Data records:
--------------------
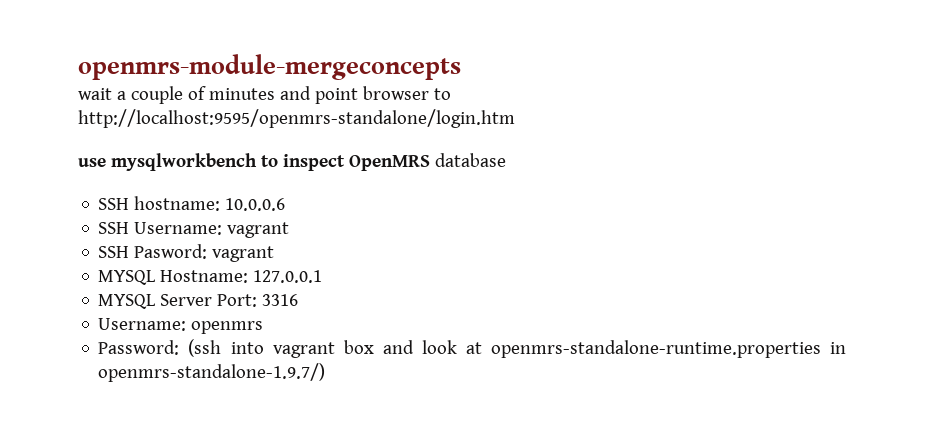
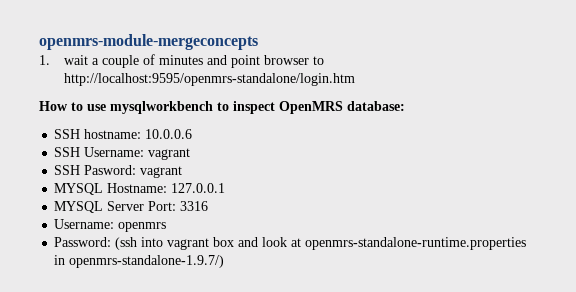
(461, 67) none -> [39,55,50,65] 1.
(515, 118) none -> [39,101,83,111] How to
[434,153,506,167] database -> [347,101,405,111] database:

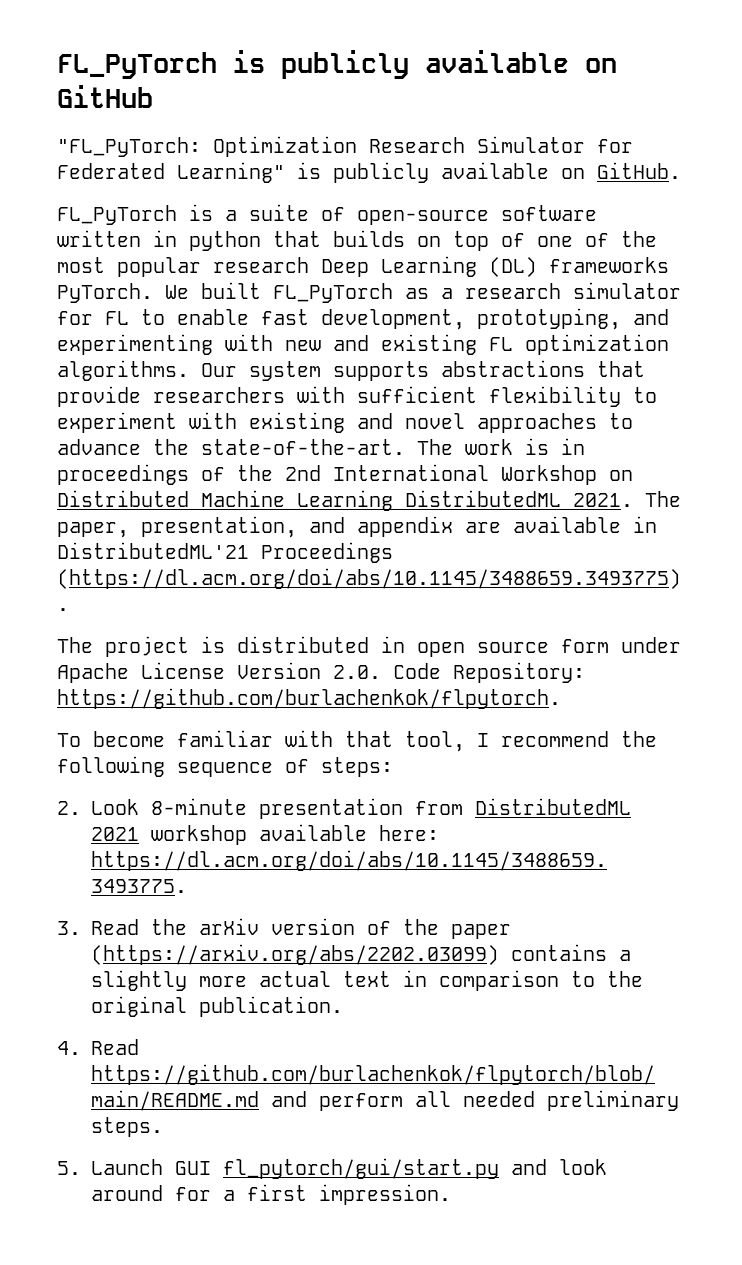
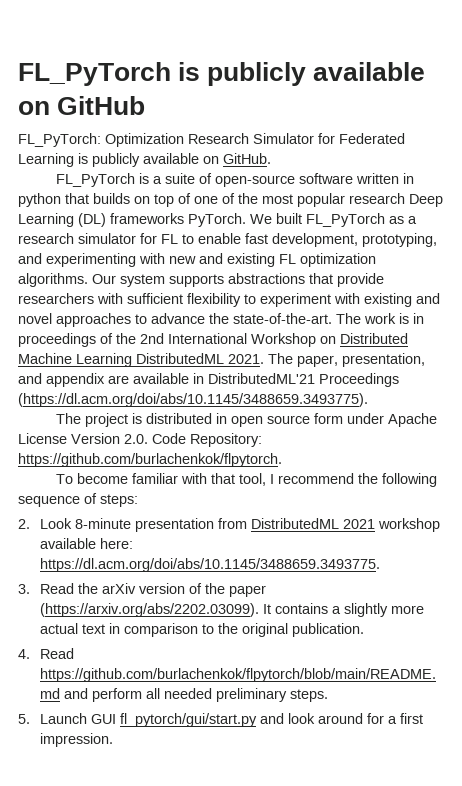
[57,137,201,157] "FL_PyTorch: -> [18,133,101,147] FL_PyTorch:
[177,162,285,183] Learning" -> [18,153,74,167] Learning
[91,944,499,965] (https://arxiv.org/abs/2202.03099) -> [39,603,271,617] (https://arxiv.org/abs/2202.03099). It

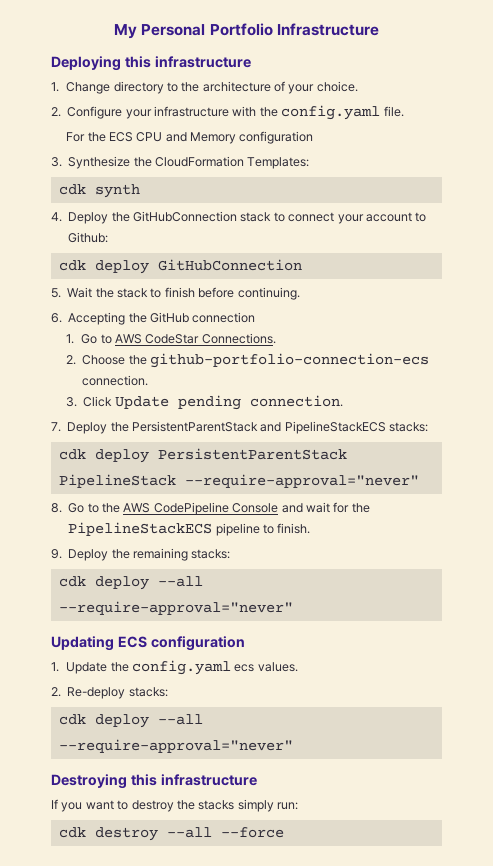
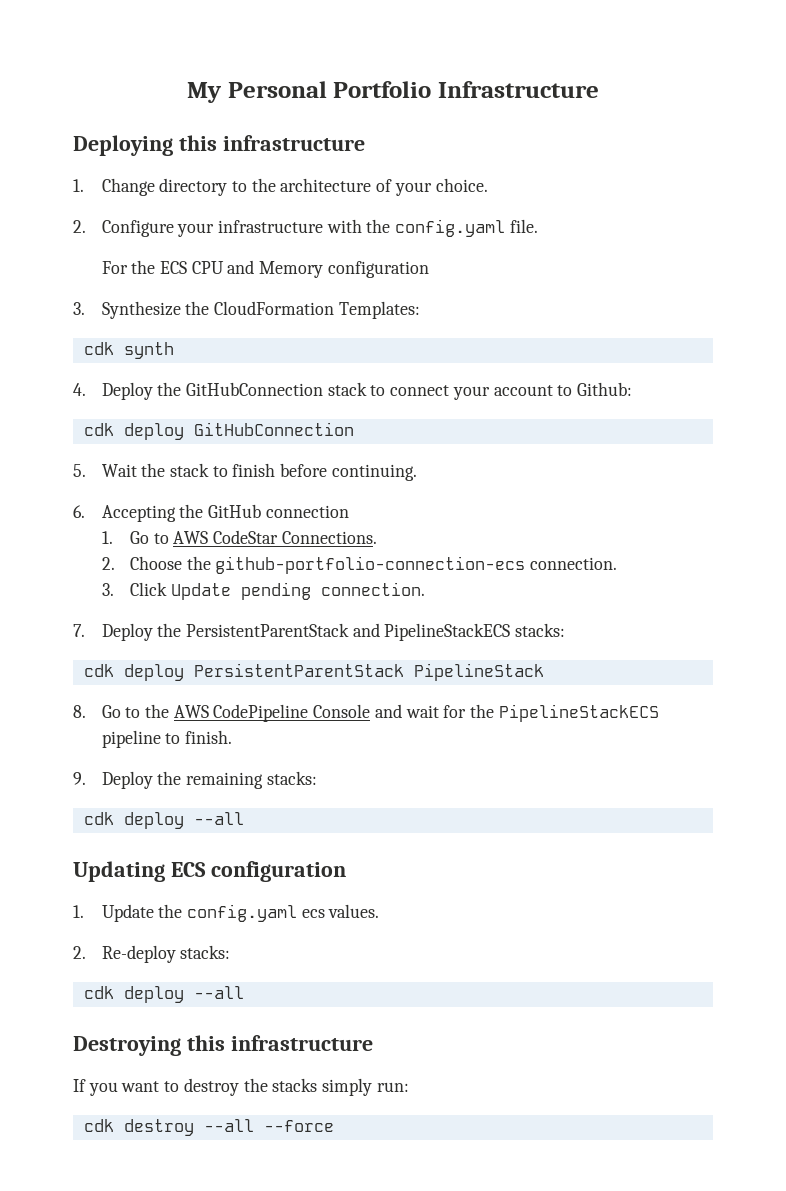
[184,474,419,488] --require-approval="never" -> (544, 672) none
[58,601,293,615] --require-approval="never" -> (244, 818) none
[58,739,293,753] --require-approval="never" -> (244, 992) none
--------------------
Activity: Transcribe the data exactly, minus any images.

Response to this exercise:
(461, 67) none -> [39,55,50,65] 1.
(515, 118) none -> [39,101,83,111] How to
[434,153,506,167] database -> [347,101,405,111] database:

[57,137,201,157] "FL_PyTorch: -> [18,133,101,147] FL_PyTorch:
[177,162,285,183] Learning" -> [18,153,74,167] Learning
[91,944,499,965] (https://arxiv.org/abs/2202.03099) -> [39,603,271,617] (https://arxiv.org/abs/2202.03099). It

[184,474,419,488] --require-approval="never" -> (544, 672) none
[58,601,293,615] --require-approval="never" -> (244, 818) none
[58,739,293,753] --require-approval="never" -> (244, 992) none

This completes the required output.